Aus den Quartalzahlen von Dexia und KBC geht hervor, dass die beiden Großbanken wieder Gewinne einstreichen. Im vergangenen Jahr hatten sie noch massive öffentliche Hilfe bekommen, um die Finanzkrise zu überleben.

KBC verbuchte einen Gewinn von 525 Millionen Euro im dritten Quartal.

Dexia konnte 247 Millionen Euro Gewinn verbuchen.

Auch in den vorigen Quartalen schrieben die beiden Banken bereits wieder schwarze Zahlen.

Europäisches Damoklesschwert

Die Börse reagiert eher verhalten auf die positiven Zwischenergebnisse. Die Anleger zögern, weil die beiden Banken von der Europäischen Kommission noch zu einer Umstrukturierung infolge der massiven öffentlichen Hilfen aufgefordert werden sollen, die sie während der Krise erhalten haben.

KBC soll mit der EU-Kommission bereits einen Plan ausgehandelt haben, um Aktivitäten abzustoßen. Rede ist von der Veräußerung von KB-Lux, Centea und Geschäften in Osteuropa.

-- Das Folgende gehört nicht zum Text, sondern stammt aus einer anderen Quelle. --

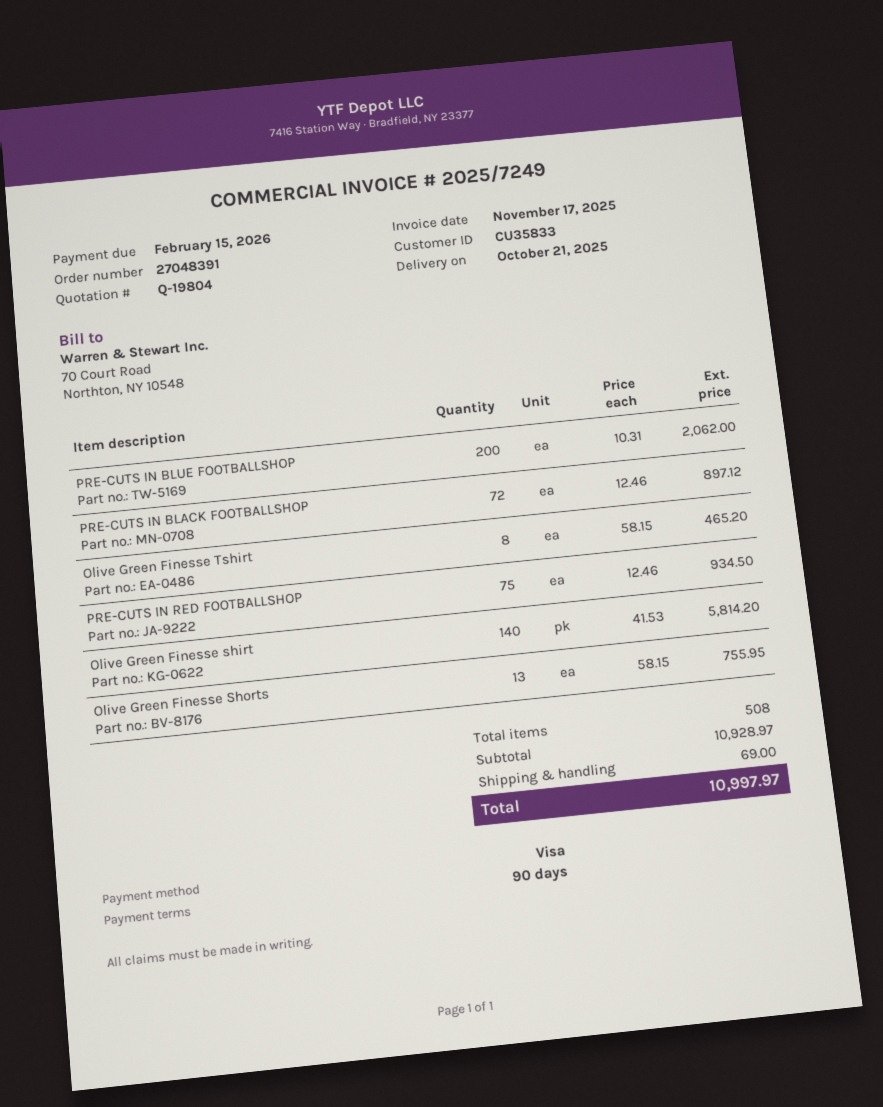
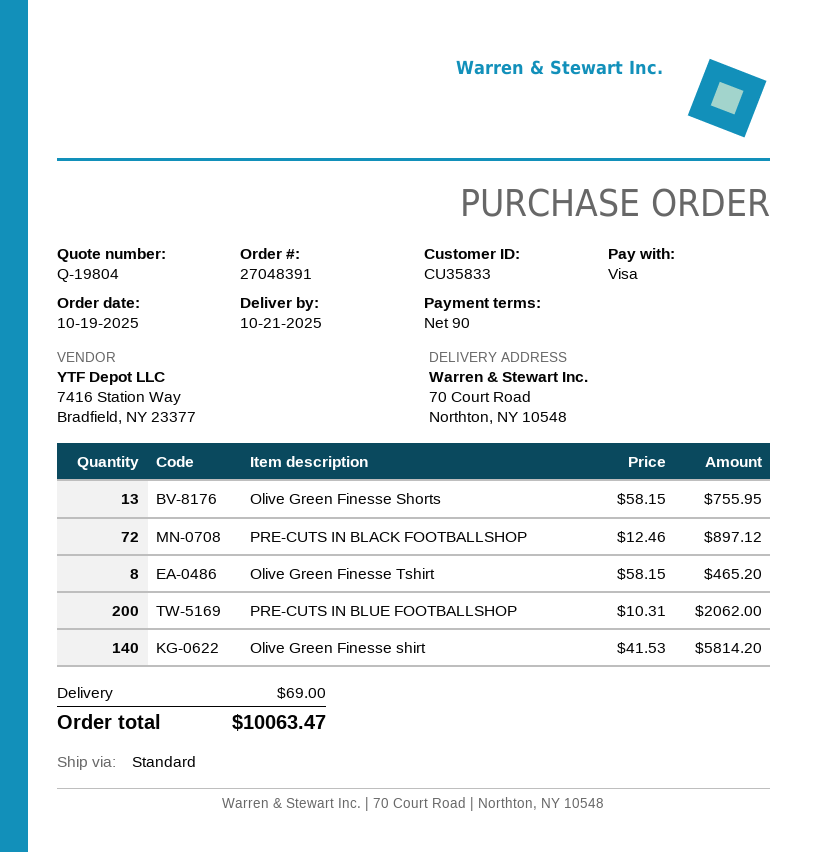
PRE-CUTS IN RED FOOTBALLSHOP: 75 x 12.46 = 934.50 -> none
total: 10997.97 -> 10063.47

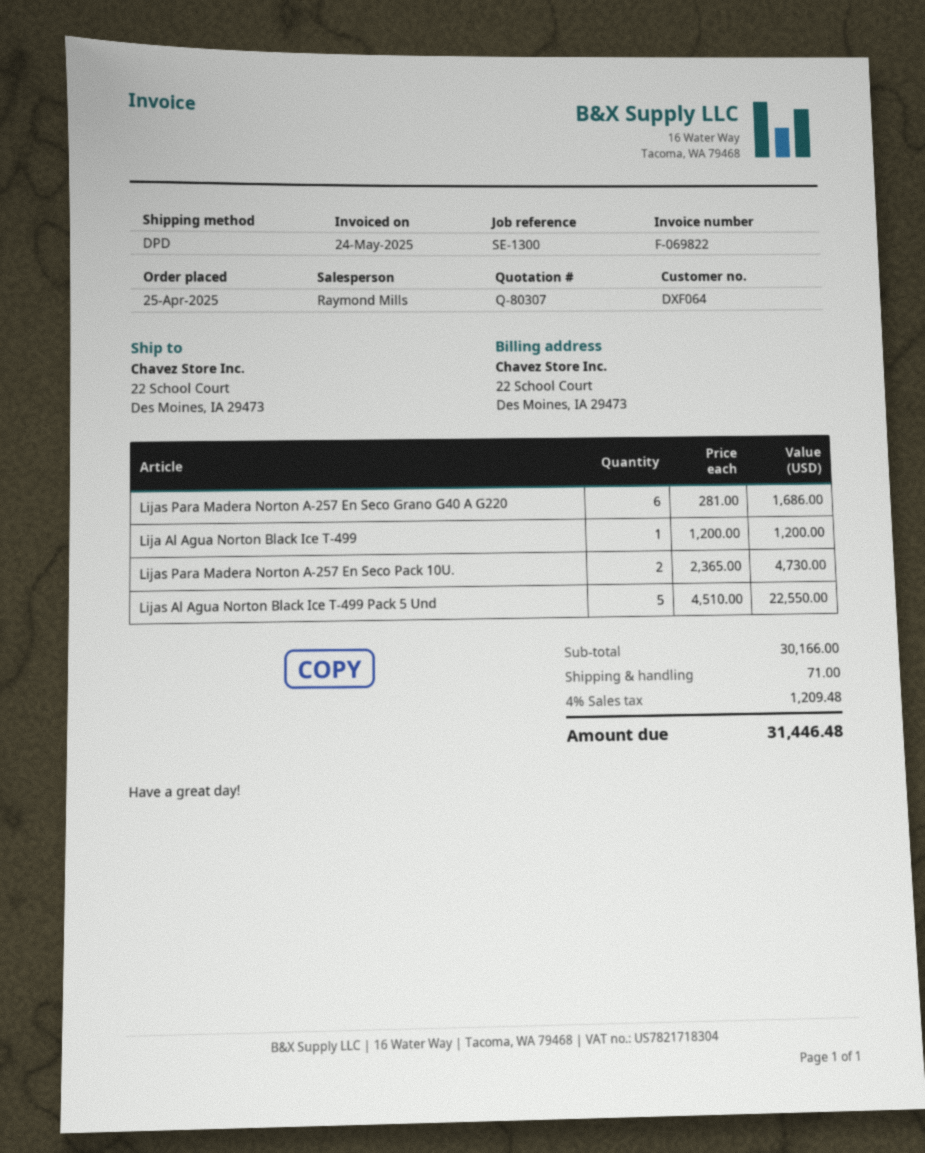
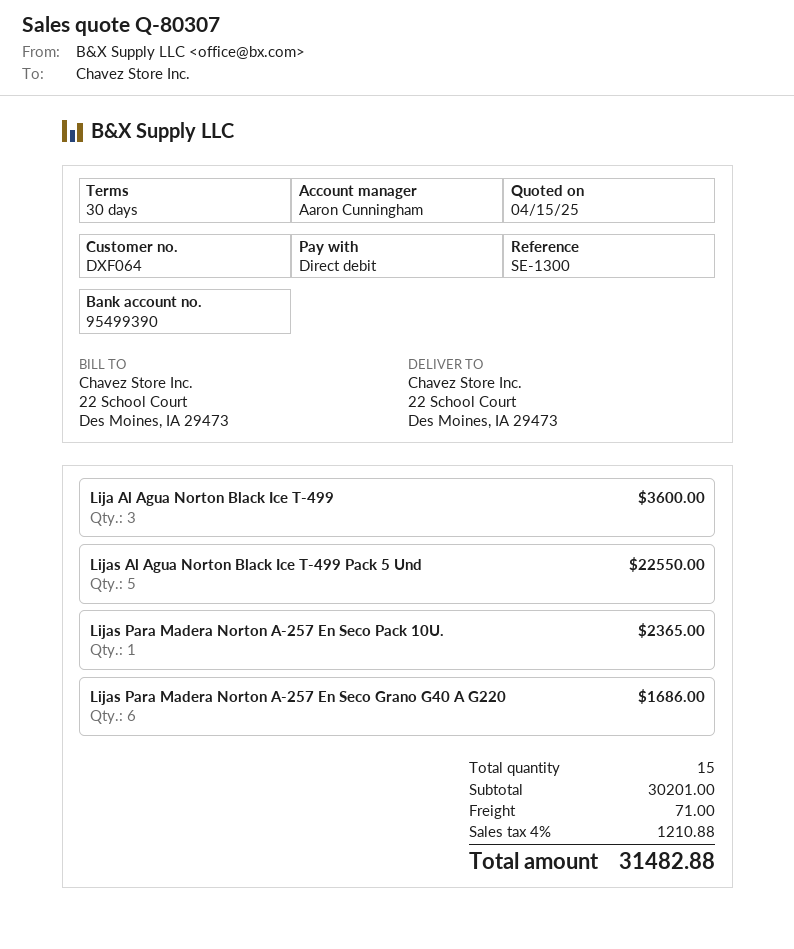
sales rep: Raymond Mills -> Aaron Cunningham
Lija Al Agua Norton Black Ice T-499: 1 for 1200.00 -> 3 for 3600.00
Lijas Para Madera Norton A-257 En Seco Pack 10U.: 2 for 4730.00 -> 1 for 2365.00
subtotal: 30166.00 -> 30201.00
tax: 4% = 1209.48 -> 4% = 1210.88
total: 31446.48 -> 31482.88

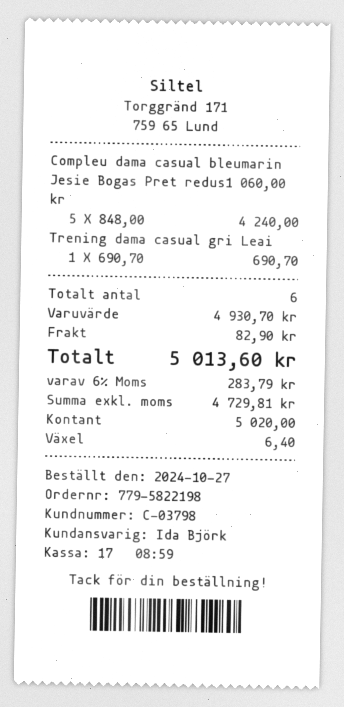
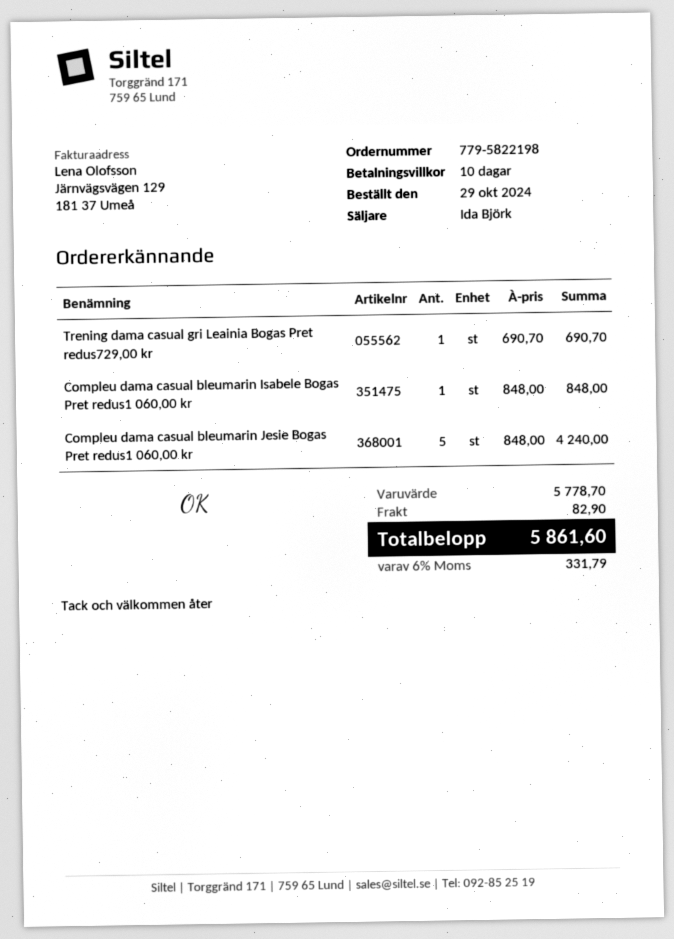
order date: 2024-10-27 -> 2024-10-29
Compleu dama casual bleumarin Isabele Bogas Pret redus1 060,00 kr: none -> 1 x 848.00 = 848.00
subtotal: 4930.70 -> 5778.70
tax: 6% = 283.79 -> 6% = 331.79
total: 5013.60 -> 5861.60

KBC muss jedoch nicht, wie befürchtet die Versicherungsaktivitäten abstoßen.

Mit der belgisch-französischen Großbank Dexia verlaufen die Verhandlungen anscheinend nicht so gut. Die Analysten erwarten, dass die EU-Kommission verlangt, dass Dexia seine Kernaktivitäten zusammenstutzt.